* What the exercise asks *
One part of the entries below is wanted: the lines from the one containing "[71,763,304,778] [71,790,96,803] //" through the one containing "(845, 851) none". Write those out exactly and nothing else.

* Data provided *
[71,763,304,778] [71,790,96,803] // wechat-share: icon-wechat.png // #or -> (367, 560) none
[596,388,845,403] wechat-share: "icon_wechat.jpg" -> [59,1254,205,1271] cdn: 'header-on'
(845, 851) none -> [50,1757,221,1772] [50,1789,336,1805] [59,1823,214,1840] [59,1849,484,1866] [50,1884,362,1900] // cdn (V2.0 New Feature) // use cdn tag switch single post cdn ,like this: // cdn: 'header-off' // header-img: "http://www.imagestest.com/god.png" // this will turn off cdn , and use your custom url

--

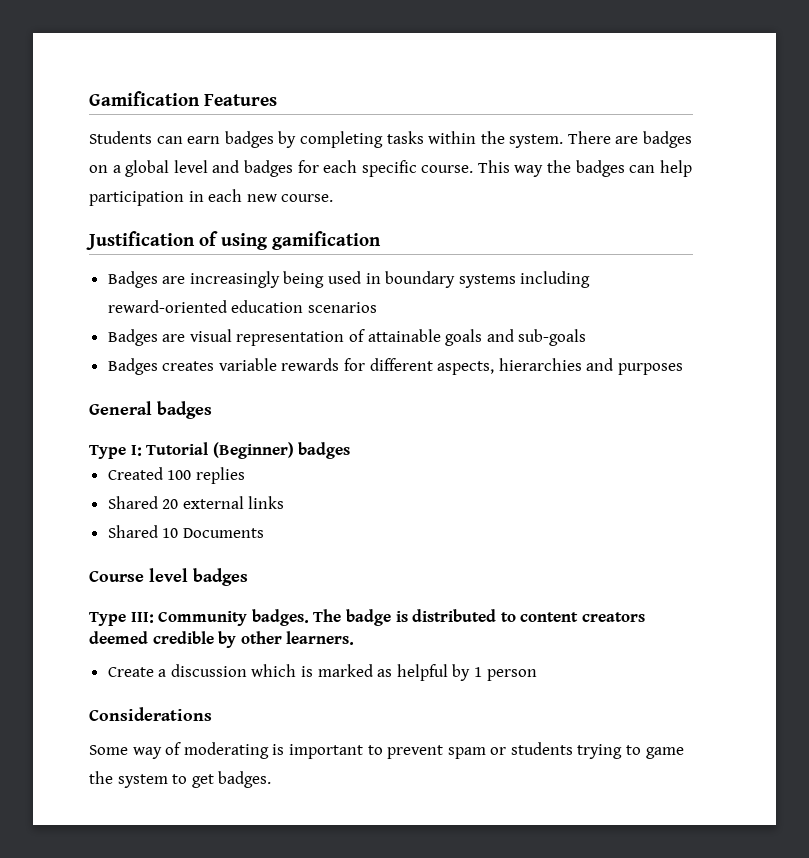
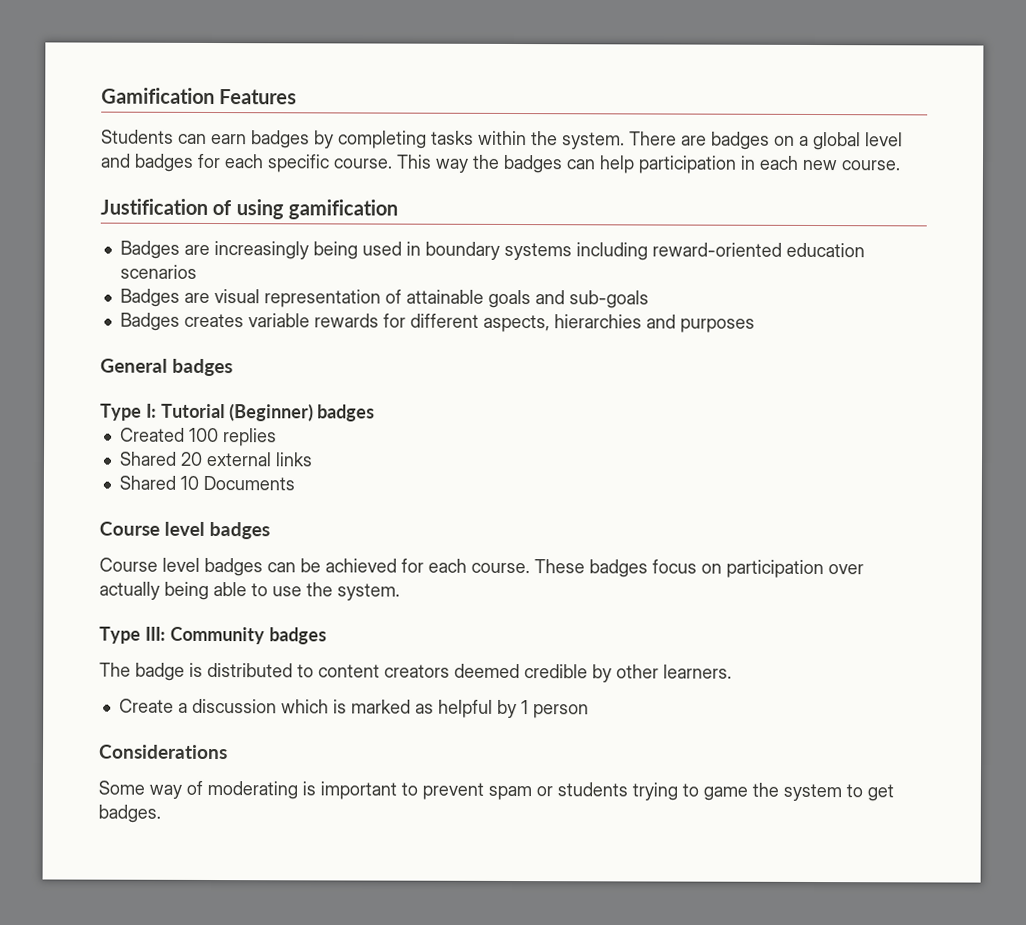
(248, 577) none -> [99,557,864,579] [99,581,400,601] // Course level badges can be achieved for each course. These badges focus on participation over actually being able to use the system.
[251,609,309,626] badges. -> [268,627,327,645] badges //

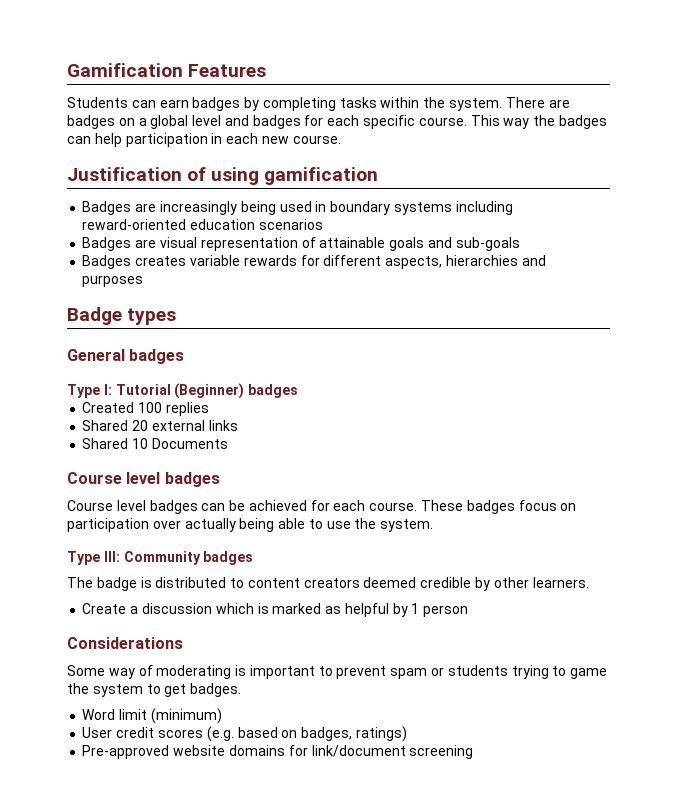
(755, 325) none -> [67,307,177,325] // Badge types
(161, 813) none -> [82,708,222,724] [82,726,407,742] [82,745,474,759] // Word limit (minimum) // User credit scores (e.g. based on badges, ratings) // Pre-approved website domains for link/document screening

...

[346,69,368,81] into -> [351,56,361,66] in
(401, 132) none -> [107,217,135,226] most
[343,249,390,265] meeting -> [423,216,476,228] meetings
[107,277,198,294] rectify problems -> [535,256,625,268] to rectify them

* Result of this task *
[71,763,304,778] [71,790,96,803] // wechat-share: icon-wechat.png // #or -> (367, 560) none
[596,388,845,403] wechat-share: "icon_wechat.jpg" -> [59,1254,205,1271] cdn: 'header-on'
(845, 851) none -> [50,1757,221,1772] [50,1789,336,1805] [59,1823,214,1840] [59,1849,484,1866] [50,1884,362,1900] // cdn (V2.0 New Feature) // use cdn tag switch single post cdn ,like this: // cdn: 'header-off' // header-img: "http://www.imagestest.com/god.png" // this will turn off cdn , and use your custom url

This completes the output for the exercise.